Ad esempio: usare un avversativo come “ma” o “però” predispone l’interlocutore a una brutta notizia. Se dico: “andare in vacanza sarebbe bello, ma non possiamo permettercelo” il “ma” ha natura di contrasto rispetto alla proposizione principale. Un avversativo che in pratica smentisce l’assunto della fase principale, senza per questo svalutarne il significato. Le donne sono maestre dell’utilizzo di questo avversativo. Ricordate la famigerata frase: ti voglio bene, ma è meglio se rimaniamo amici. È un classico utilizzo nel quale l’avverbio “ma” non riveste alcun carattere negativo, è più un ripiego, ma con una forte carica difensiva, che non lascia margine alla trattativa. È utile per persuadere a “non” fare una cosa, piuttosto che a ottenere l’effetto contrario.

Il potere del perché

Un altro avverbio molto utilizzato, secondo gli psicologi sociali, riveste grande importanza: “perché”. Sembra che di fronte a questa parola noi umani siamo molto deboli e si può facilmente intuire. Il perché agisce da rafforzativo ed è usato spesso dalle persone più insospettabili.

Ad esempio, un vagabondo per strada che chiede soldi. Si avvicina e ci dice: “mi dai qualche spicciolo che devo mangiare?”. Il che è sostitutivo del perché: avrebbe potuto dire semplicemente “mi dai qualche spicciolo”, il suo aspetto peraltro parlava per lui e per le sue necessità.

Ma aggiungere un perché aiuta. Lo vediamo anche quando siamo in fila, ogni tanto capita che arrivi qualche signora tutta trafelata, che ci chiede di passare avanti “perché ha fretta”. Lo dice sapendo, inconsciamente, che il perché (la motivazione) sortirà un effetto positivo, alleviando il possibile disturbo che crea.

Tanto è vero che quando si è difficoltà a spiegare il perché di un’azione si risponde “perché si!”. I ricercatori pensano che dietro l’utilizzo del “perché” ci sia una tecnica ancestrale volta a far condividere alle altre persone il nostro problema. Ovviamente chi sta in fila magari si arrabbia per la signora che gli passa davanti, ma la verità è che spesso accondiscendiamo a queste richieste proprio perché per un istante, quello che basta per dare il consenso a passarci davanti, “solidarizziamo” con il suo bisogno.
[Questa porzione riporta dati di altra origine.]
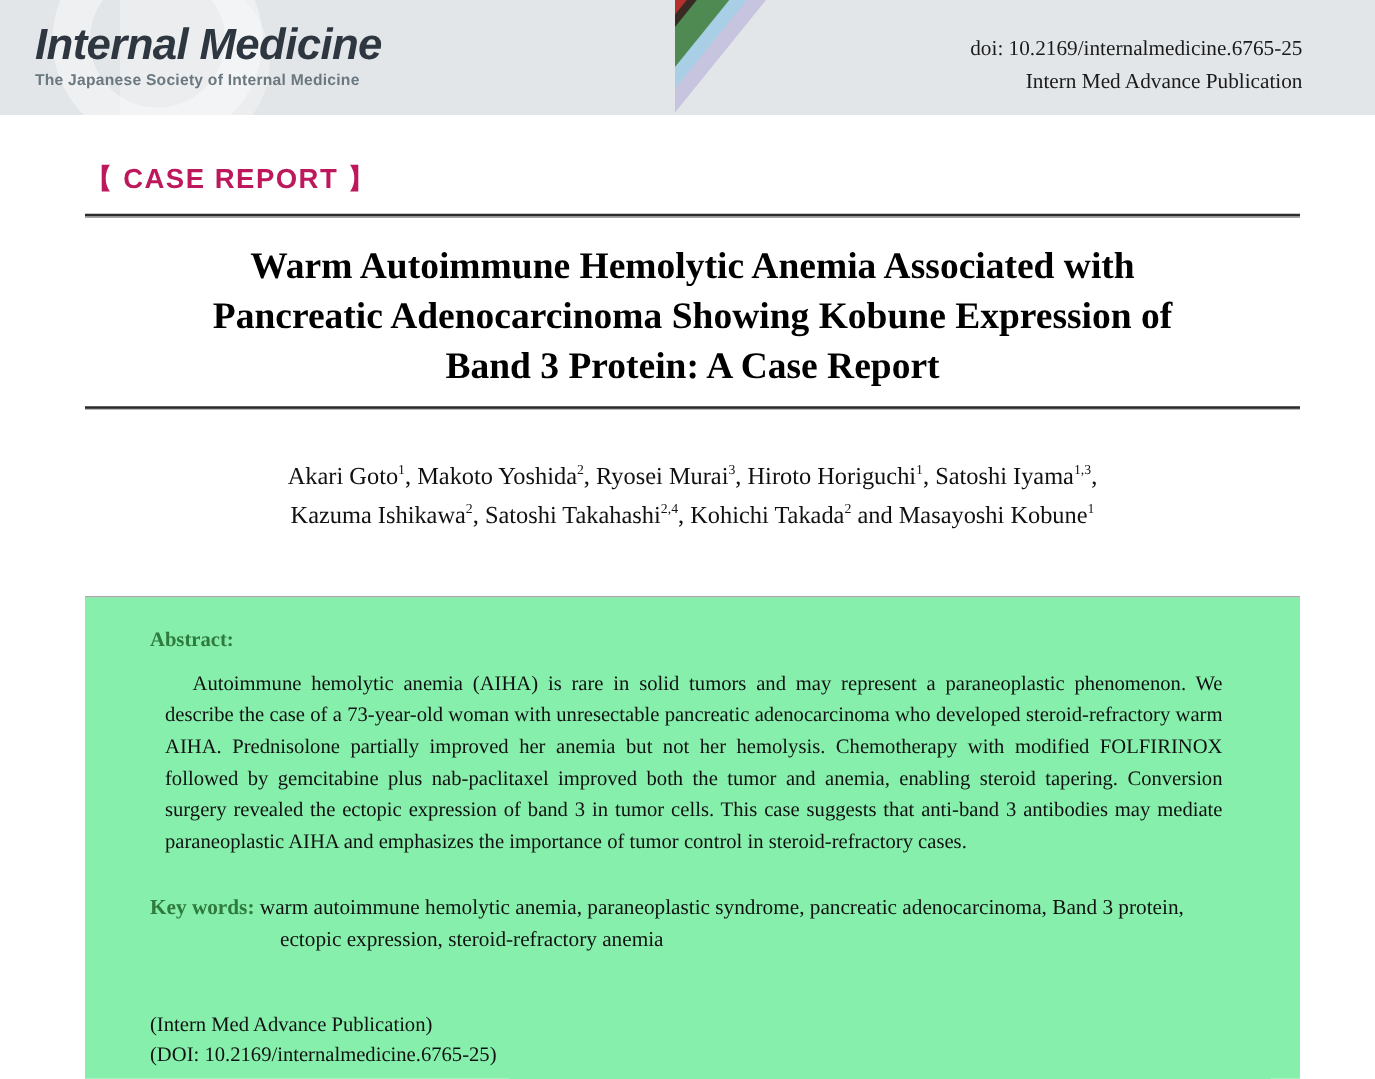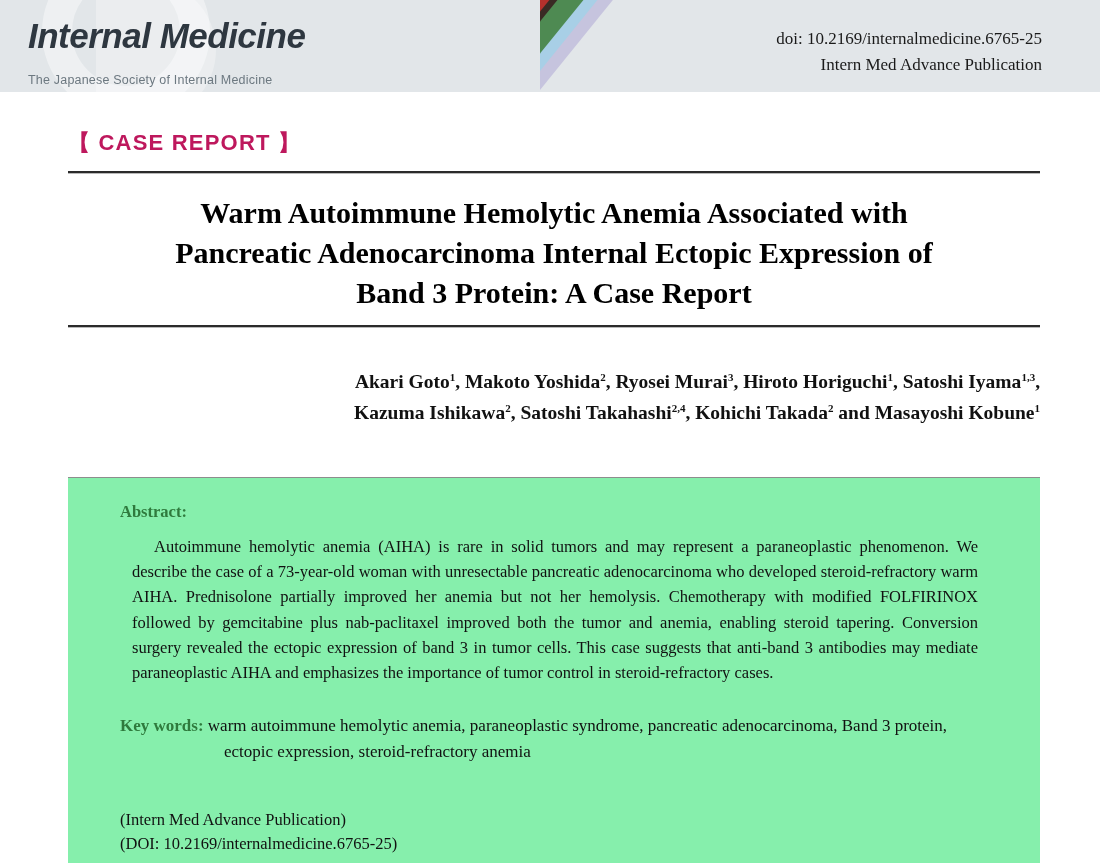"The Japanese Society of Internal" .journal-sub { font-weight: none -> bold; margin-top: 20px -> 4px }
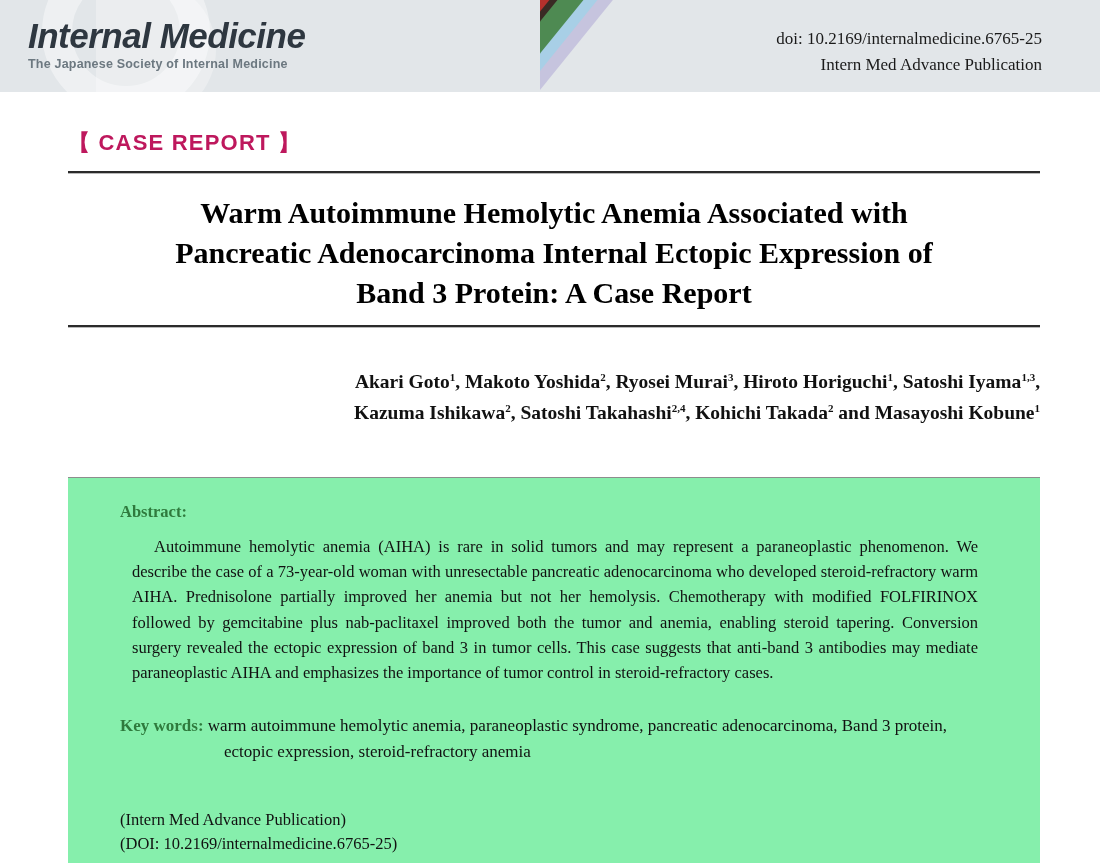"Pancreatic Adenocarcinoma Internal" div { text: Internal Ectopic -> Showing Kobune }
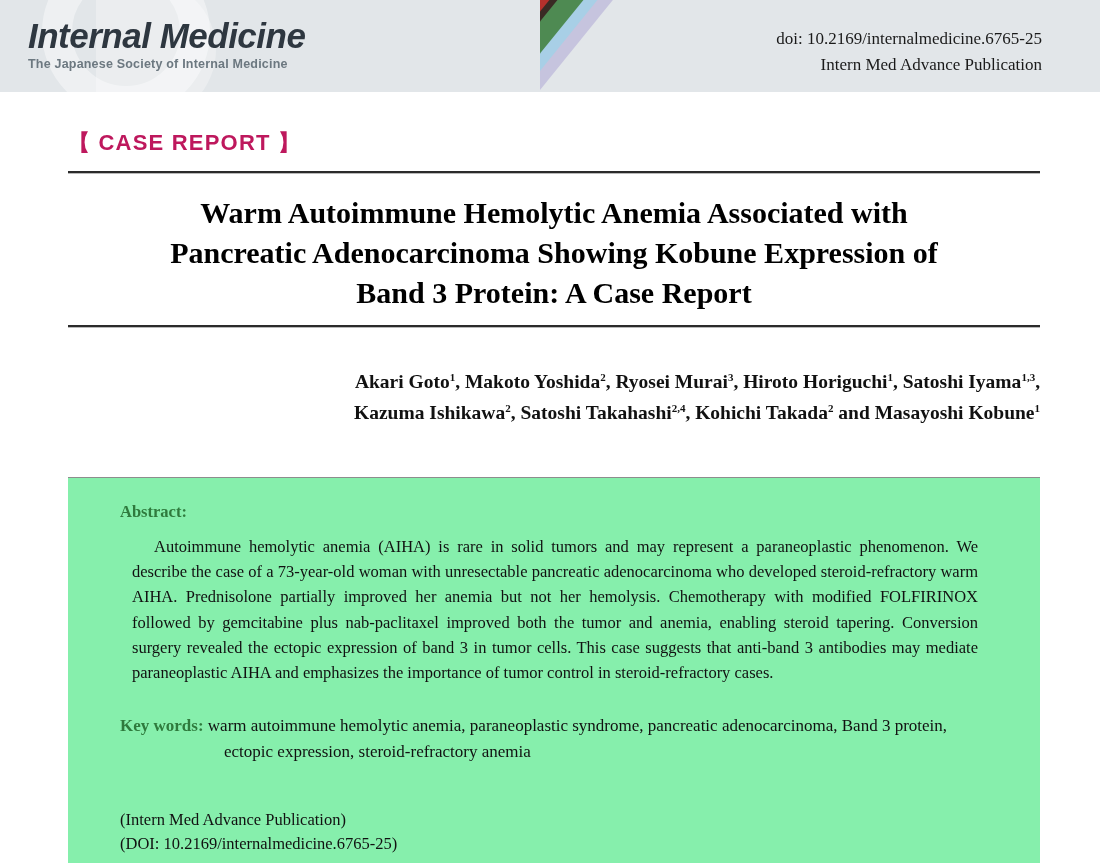"Akari Goto1, Makoto Yoshida2, Ryosei" .authors { font-weight: bold -> none; text-align: right -> center }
Infine, l’utilizzo del perché e anche del “ma” è molto forte nei leader e nelle persone assertive in genere. L’assertività per quanto possa urtare è la caratteristica di un leader, che spesso per non apparire troppo arrogante è costretto a diluirla in formule retoriche, volte a sollecitare l’immaginazione del suo uditorio.

Un politico assertivo spiega sempre perché vuole fare una cosa e ci tiene a ribadirlo, tutto il suo discorso poggia sui “perché” delle scelte. E come potete ben immaginare, funziona benissimo.